Australian dockers battle union busting
By Greg Butterfield
Australian dock workers are fighting a
government/big-business conspiracy to bust their union.
At midnight April 8, Patrick Stevedores Holdings fired all
1,500 of its dock workers. Security guards armed with pistols
and attack dogs stormed 17 docks and forced the workers out
with no warning.
Some workers were beaten, gassed or bitten by dogs. At some
ports police backed up company thugs.
The company brought in scabs at several ports. The bosses
are enforcing the lock-out with armed thugs, despite a federal
court injunction that was supposed to halt the company's union
busting for at least seven days.
The mass firings brought a long-running dispute to crisis.
The turning point came after Australian Labor Minister Peter
Reith called on Patrick Stevedores and other companies to break
the union's power over hiring, firing and work conditions.
Reith offered Patrick a $250 million line of government
credit to aid its fight against the Maritime Union of
Australia.
Since last year, the government has taken former soldiers
out of the country and trained them to scab on the docks.

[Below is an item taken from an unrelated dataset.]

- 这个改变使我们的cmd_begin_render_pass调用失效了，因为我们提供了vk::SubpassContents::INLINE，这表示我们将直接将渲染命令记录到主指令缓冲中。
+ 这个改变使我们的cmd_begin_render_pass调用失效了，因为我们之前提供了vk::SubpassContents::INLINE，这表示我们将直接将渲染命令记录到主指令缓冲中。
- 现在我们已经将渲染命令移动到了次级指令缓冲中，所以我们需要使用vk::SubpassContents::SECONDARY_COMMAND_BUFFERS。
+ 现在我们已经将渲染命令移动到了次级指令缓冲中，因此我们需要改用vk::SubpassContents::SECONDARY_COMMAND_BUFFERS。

The
National Farmers Federation, a bosses' group, promised to bring
in scabs after Patrick fired its union employees.
Patrick President Charles Corrigan calls it "a strike by
capital." It is comparable to the all-out anti-union attacks by
U.S. President Ronald Reagan against the air-traffic
controllers or British Prime Minister Margaret Thatcher against
the mine workers.
The Australian "wharfies," as they are widely known, their
union and the labor movement are fighting back.
On April 8-just hours after the firings-over 3,000 people
marched in Sydney in solidarity with the dockers. They included
construction and metal-trades workers, plumbers, finance,
communications and public-service workers, miners, nurses and
teachers.
The same day 1,000 construction workers walked off the job
in Melbourne. At the Melbourne port, some 300 workers and
supporters linked arms and blocked railroad tracks leading to
the dock. They stopped a loaded train from entering a Patrick
facility.
On April 14, according to Dow Jones News Service, "some 400
jubilant dock workers and their allies at the Sydney docks
stopped three trucks from entering Patrick terminals to move
cargo unloaded from ships by non-union labor."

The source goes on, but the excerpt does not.